Douglas Groothuis, a philosophy professor at Denver Seminary has some interesting thoughts on Christianity, philosophy, and education in his article A Christian Philosophy of Education on his blog, The Constructive Curmudgeon. An excerpt:
the necessary and sufficient conditions for being a philosopher are a strong and lived-out inclination to pursue truth about philosophical matters through the rigorous use of human reasoning, and the ability to do so with some intellectual facility. By “philosophical matters” I mean the enduring questions of life’s meaning, purpose, and value as they relate to all the major divisions of philosophy (primarily ethics, epistemology, and metaphysics). Not all Christians can be philosophers, but all should think philosophically (i.e., critically and carefully) about their own worldview and how it relates to the intellectual challenges they face from other worldviews.
No less than three top ten lists of things everyone should know about philosophy have been published on philosophy blogs in recent days.
The best of the three is at DuckRabbit. This list is entirely about how philosophy works, and not particular philosophical ideas the author thinks you should believe in. I think I agree with everything he says.
The list that started it all is at Philosophy, et cetera. I don't much care for this list on the whole, because I don't think it's really a list of things people should know about philosophy (that is, it isn't about meta-philosophy as the DuckRabbit list is), but instead includes a bunch of philosophical ideas the author thinks you should accept, and I disagree with a lot of these ideas. This gets progressively worse the farther down the list you go.
The third and final list is at Mormon Metaphysics. I like this list too.

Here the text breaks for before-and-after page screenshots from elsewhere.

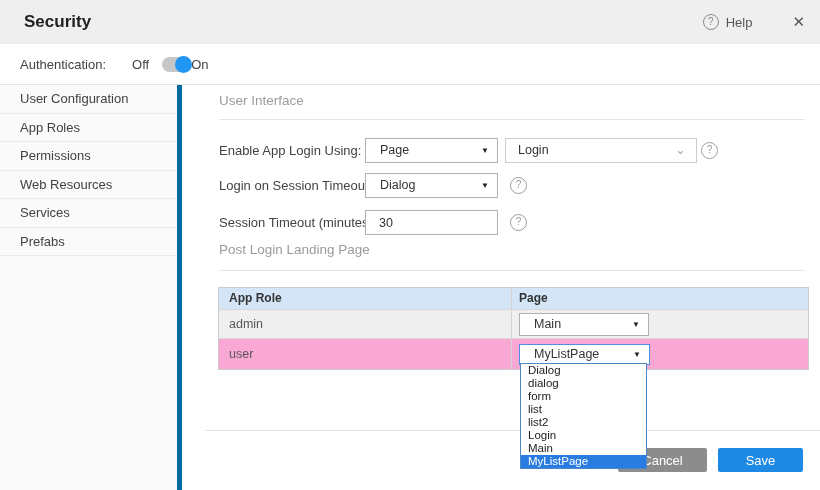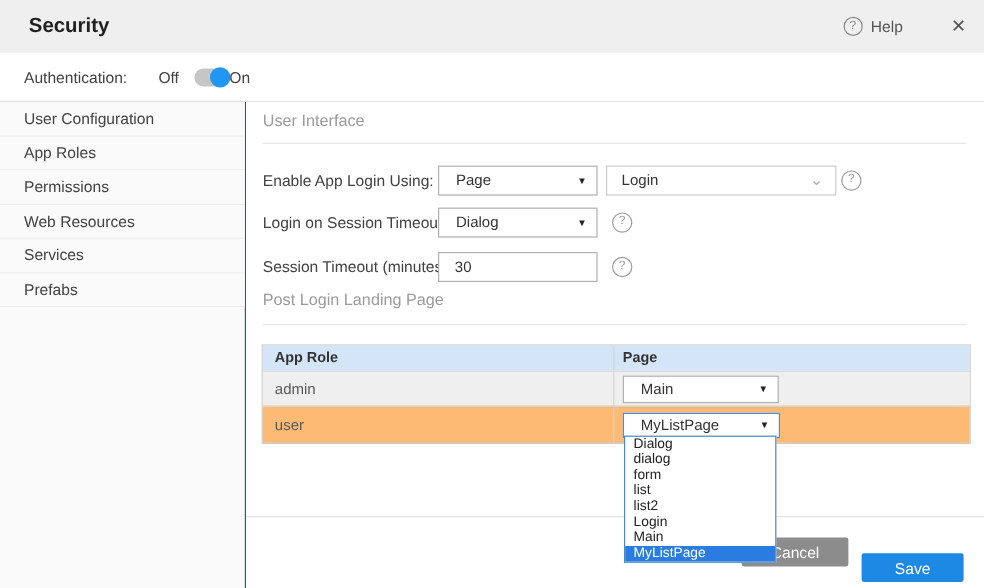--- a/index.html
+++ b/index.html
@@ -26,8 +26,8 @@
   .toggle-knob { position:absolute; right:-1px; top:-1px; width:17px; height:17px; border-radius:50%; background:#2196f3; }
 
   
-  .sidebar { position:absolute; left:0; top:85px; width:205px; height:405px; background:#fafafa;
-             border-right:1px solid #0369a1; }
+  .sidebar { position:absolute; left:0; top:85px; width:182px; height:405px; background:#fafafa;
+             border-right:5px solid #0369a1; }
   .nav-item { height:28.5px; line-height:28.5px; border-bottom:1px solid #ebebeb; padding-left:20px;
               font-size:13px; color:#424242; cursor:pointer; background:#fafafa; }
   .nav-item.active { background:#fff; color:#1a84e0; border-left:3px solid #1a84e0; padding-left:17px; }

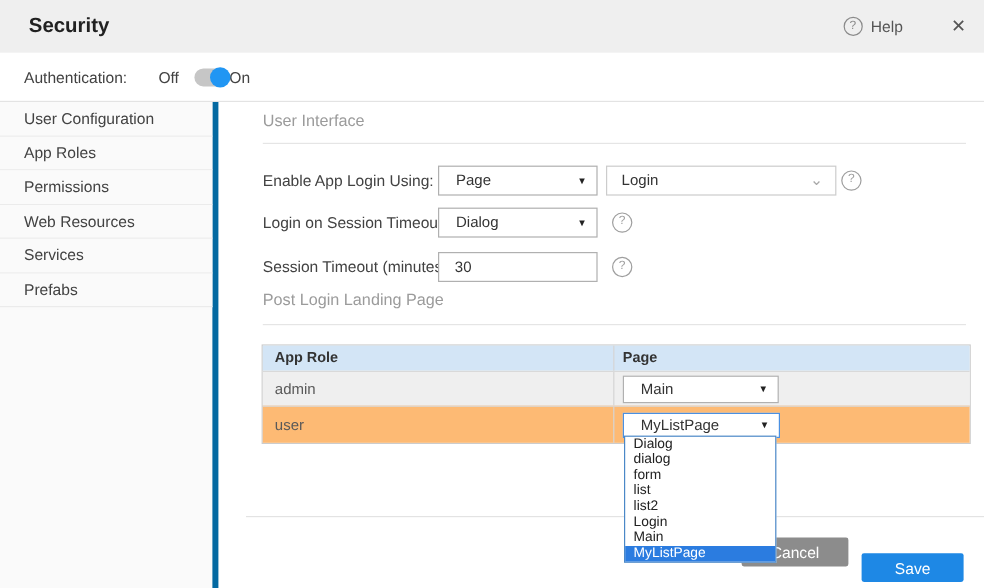--- a/index.html
+++ b/index.html
@@ -65,7 +65,7 @@
   .c1 { width:292px; padding-left:10px; }
   .c2 { flex:1; padding-left:7px; border-left:1px solid #d5d5d5; position:relative; }
   .r-admin { height:29px; background:#efefef; border-top:1px solid #d9d9d9; }
-  .r-user  { height:31px; background:#fdba74; border-top:1px solid #d9d9d9; }
+  .r-user  { height:31px; background:#f9a8d4; border-top:1px solid #d9d9d9; }
   .cell-text { line-height:29px; font-size:12.5px; color:#595959; }
   .r-user .cell-text { line-height:31px; }
   .tsel { position:absolute; background:#fff; border:1px solid #b0b0b0; cursor:pointer; }

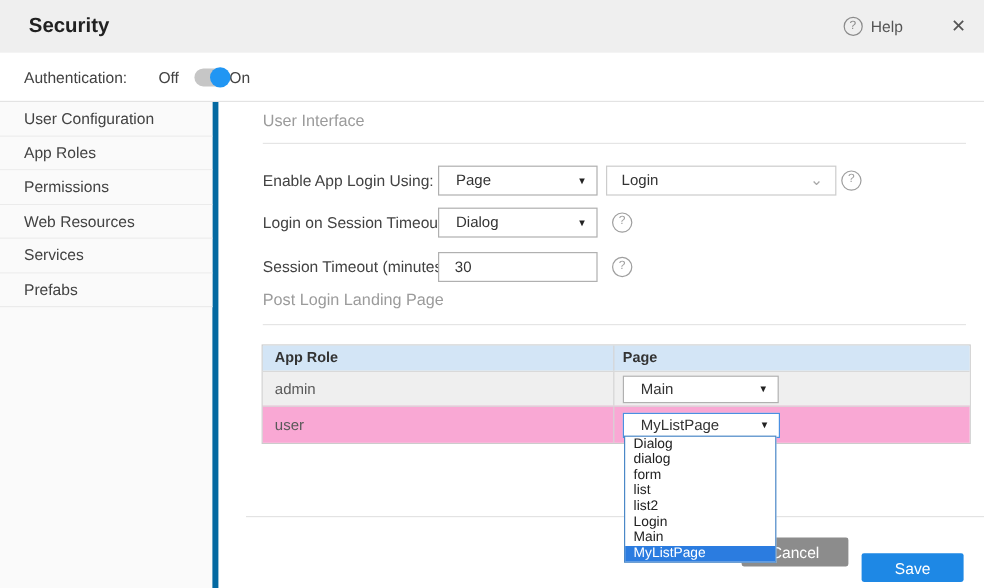--- a/index.html
+++ b/index.html
@@ -87,7 +87,7 @@
   .btn { position:absolute; top:363px; height:24px; border:none; border-radius:2px; color:#fff;
          font-size:13px; font-family:inherit; cursor:pointer; }
   .btn-cancel { left:413px; width:89px; background:#8c8c8c; }
-  .btn-save { left:513px; width:85px; background:#1e88e5;margin-top:13px; }
+  .btn-save { left:513px; width:85px; background:#1e88e5; }
 </style>
 </head>
 <body>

I don't have time to write my own top ten list right now (busy writing my archaeology term paper still), but let me just link you to these three, and give you my definition of philosophy: philosophy is the application of logic in the pursuit of truth. Therefore, as Duck says, philosophy is "open to everyone to do, but you aren't doing it simply by saying you are (nor are you not doing it simply because you don't know that you are; on the other hand if you don't know that you're doing it you probably aren't doing it very well)." All sane and rational people do philosophy from time to time, just like all sane and rational people do physics from time to time (when they 'calculate' intuitively where that baseball is going to land, or how much force to apply to open the door without breaking it, or whatever), but that doesn't make them all philosophers or all physicists. Some people devote their lives to such things. You will also notice that my definition is so broad that it makes most academic disciplines sub-fields of philosophy. This is intentional, and the reason it's intentional is that historically they all 'spun off' of philosophy. Today, the people who are in the actual philosophy department are those who try to put everything together from all the fields, or those who work on fields such as metaphysics or ethics where after millenia of argument there is still not enough agreement on the fundamental principles for them to become 'sciences' (but we hope there will be some day), or those whose work doesn't fit neatly into one field, or who can't confine themselves to a single field, etc. You will also notice that according to my definition those who don't believe in any definition of 'truth' (as, e.g., neo-pragmatists) cannot be philosophers. My apologies to Richard Rorty.
Charles Kahn gave an excellent more extended definition of what philosophy is how it is different from wisdom literature, etc., in his intro to ancient philosophy course, but, alas, my course notes are in Philadelphia and I am in Athens.